From fc33462be4b01fb7ed2431caf83139814d5c38bc Mon Sep 17 00:00:00 2001
From: zhaozhixuan <zhaozhixuan2@hisilicon.com>
Date: Sun, 30 May 2021 23:30:08 +0800
Subject: [PATCH] Add subscribe for step_info.

---
 ge/common/profiling/profiling_manager.cc     | 10 ++++++----
 ge/graph/load/model_manager/davinci_model.cc | 13 ++++---------
 ge/hybrid/executor/hybrid_model_executor.cc  |  4 ++--
 third_party/fwkacllib/inc/runtime/base.h     |  6 ++++++
 4 files changed, 18 insertions(+), 15 deletions(-)

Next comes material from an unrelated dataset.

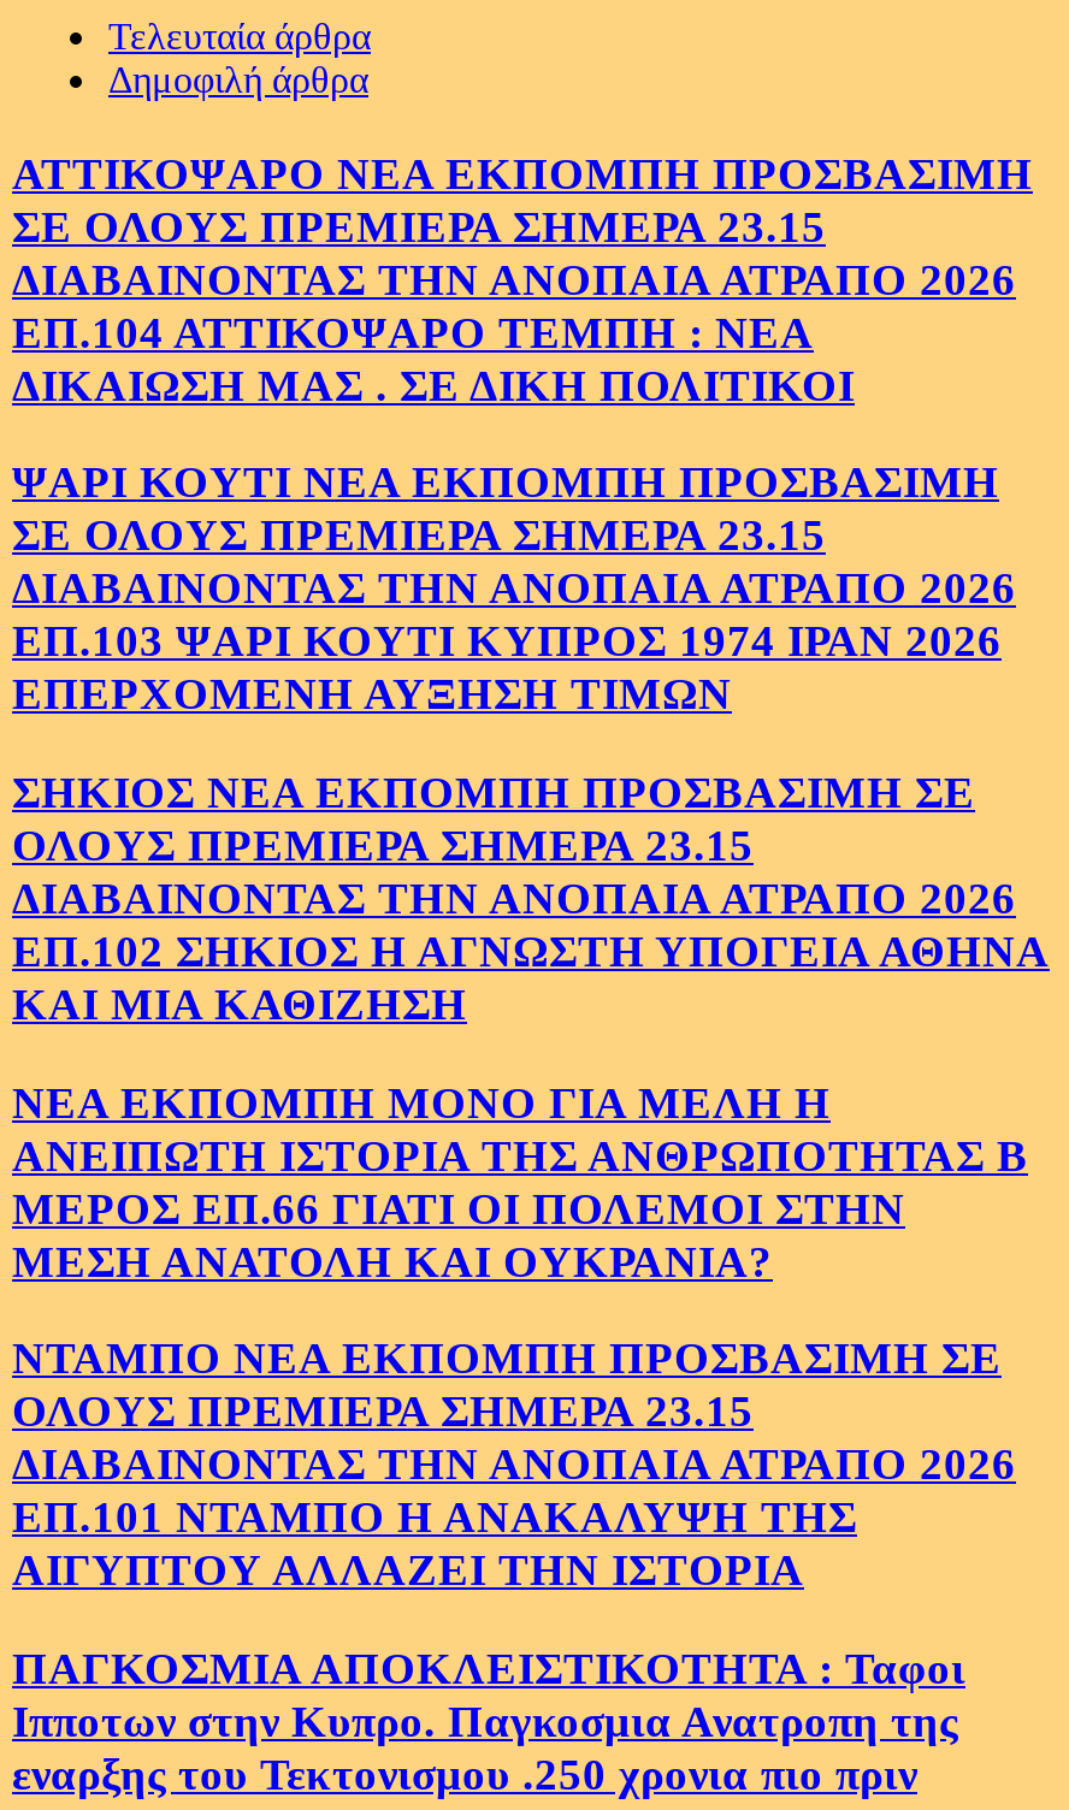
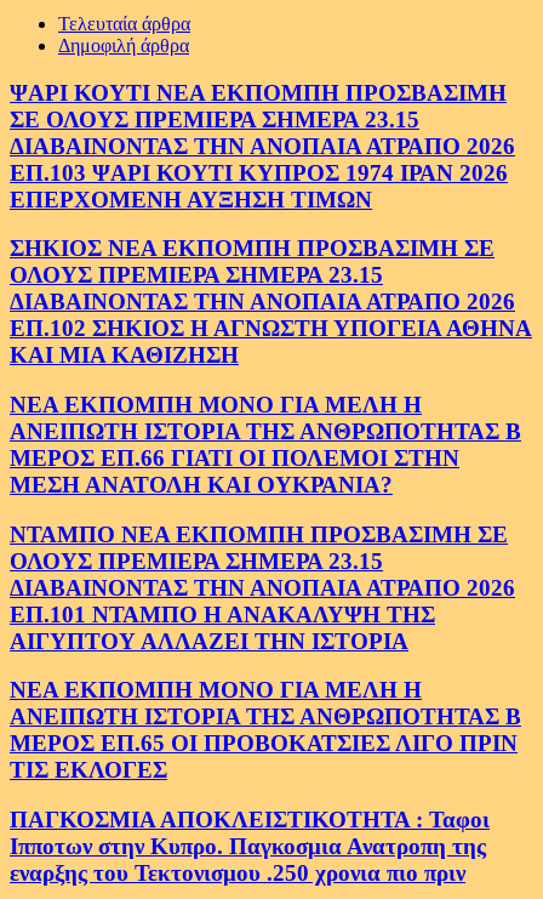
[12,147,1033,409] ΑΤΤΙΚΟΨΑΡΟ ΝΕΑ ΕΚΠΟΜΠΗ ΠΡΟΣΒΑΣΙΜΗ | ΣΕ ΟΛΟΥΣ ΠΡΕΜΙΕΡΑ ΣΗΜΕΡΑ 23.15 | ΔΙΑΒΑΙΝΟΝΤΑΣ ΤΗΝ ΑΝΟΠΑΙΑ ΑΤΡΑΠΟ 2026 | ΕΠ.104 ΑΤΤΙΚΟΨΑΡΟ ΤΕΜΠΗ : ΝΕΑ | ΔΙΚΑΙΩΣΗ ΜΑΣ . ΣΕ ΔΙΚΗ ΠΟΛΙΤΙΚΟΙ -> none
moved [12,457,1050,1596] -> [10,80,532,654]: ΨΑΡΙ ΚΟΥΤΙ ΝΕΑ ΕΚΠΟΜΠΗ ΠΡΟΣΒΑΣΙΜΗ | ΣΕ ΟΛΟΥΣ ΠΡΕΜΙΕΡΑ ΣΗΜΕΡΑ 23.15 | ΔΙΑΒΑΙΝΟΝΤΑΣ ΤΗΝ ΑΝΟΠΑΙΑ ΑΤΡΑΠΟ 2026 | ... | ΕΠ.101 ΝΤΑΜΠΟ Η ΑΝΑΚΑΛΥΨΗ ΤΗΣ | ΑΙΓΥΠΤΟΥ ΑΛΛΑΖΕΙ ΤΗΝ ΙΣΤΟΡΙΑ
none -> [10,677,521,783] ΝΕΑ ΕΚΠΟΜΠΗ ΜΟΝΟ ΓΙΑ ΜΕΛΗ Η | ΑΝΕΙΠΩΤΗ ΙΣΤΟΡΙΑ ΤΗΣ ΑΝΘΡΩΠΟΤΗΤΑΣ Β | ΜΕΡΟΣ ΕΠ.65 ΟΙ ΠΡΟΒΟΚΑΤΣΙΕΣ ΛΙΓΟ ΠΡΙΝ | ΤΙΣ ΕΚΛΟΓΕΣ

diff --git a/ge/common/profiling/profiling_manager.cc b/ge/common/profiling/profiling_manager.cc
index f1c3c87b..d615187f 100644
--- a/ge/common/profiling/profiling_manager.cc
+++ b/ge/common/profiling/profiling_manager.cc
@@ -323,11 +323,14 @@ FMK_FUNC_HOST_VISIBILITY FMK_FUNC_DEV_VISIBILITY void ProfilingManager::Profilin
 FMK_FUNC_HOST_VISIBILITY FMK_FUNC_DEV_VISIBILITY Status ProfilingManager::ProfileStepInfo(
   uint64_t index_id, uint64_t model_id, uint16_t tag_id, rtStream_t stream, int32_t device_id) {
 #ifdef DAVINCI_SUPPORT_PROFILING
-  rtError_t rt_ret = RT_ERROR_NONE;
-#ifndef ONLY_COMPILE_OPEN_SRC
+  if (!is_load_profiling_ && subscribe_count_ == 0) {
+    GELOGD("Profiling is not turned on, no need to profile step info.");
+    return SUCCESS;
+  }
+
   GELOGD("Profiling Step Info TraceTask execute async start, index_id = %lu, model_id = %lu, tag_id = %u",
          index_id, model_id, tag_id);
-  rt_ret = rtProfilerTraceEx(index_id, model_id, tag_id, stream);
+  rtError_t rt_ret = rtProfilerTraceEx(index_id, model_id, tag_id, stream);
   if (rt_ret != RT_ERROR_NONE) {
     GELOGE(RT_FAILED, "[Call][rtProfilerTraceEx]Failed, ret 0x%X", rt_ret);
     REPORT_CALL_ERROR("E19999", "Call rtProfilerTraceEx failed, ret 0x%X", rt_ret);
@@ -335,7 +338,6 @@ FMK_FUNC_HOST_VISIBILITY FMK_FUNC_DEV_VISIBILITY Status ProfilingManager::Profil
   }
   GELOGD("Profiling Step Info TraceTask execute async success, index_id = %lu, model_id = %lu, tag_id = %u",
          index_id, model_id, tag_id);
-#endif
 
   mmTimespec timespec = mmGetTickCount();
   // 1000 ^ 3 converts second to nanosecond
diff --git a/ge/graph/load/model_manager/davinci_model.cc b/ge/graph/load/model_manager/davinci_model.cc
index b52796c8..e76db039 100755
--- a/ge/graph/load/model_manager/davinci_model.cc
+++ b/ge/graph/load/model_manager/davinci_model.cc
@@ -3977,7 +3977,6 @@ Status DavinciModel::NnExecute(rtStream_t stream, bool async_mode, const InputDa
   is_dynamic_ = input_data.is_dynamic_batch;
 
   bool profiling_model_execute_on = ProfilingManager::Instance().ProfilingModelExecuteOn();
-  bool profiling_model_load_on = ProfilingManager::Instance().ProfilingModelLoadOn();
   GE_IF_BOOL_EXEC(profiling_model_execute_on, SetProfileTime(MODEL_PRE_PROC_START));
   Status ret = CopyModelData(input_data, output_data, is_dynamic_);
   GE_CHK_BOOL_TRUE_EXEC_WITH_LOG(ret != SUCCESS, return ret,
@@ -3991,10 +3990,8 @@ Status DavinciModel::NnExecute(rtStream_t stream, bool async_mode, const InputDa
     uint64_t model_id = static_cast<uint64_t>(model_id_);
     int32_t device_id = static_cast<int32_t>(device_id_);
     // tag_id 0 means step begin, 1 meas step end.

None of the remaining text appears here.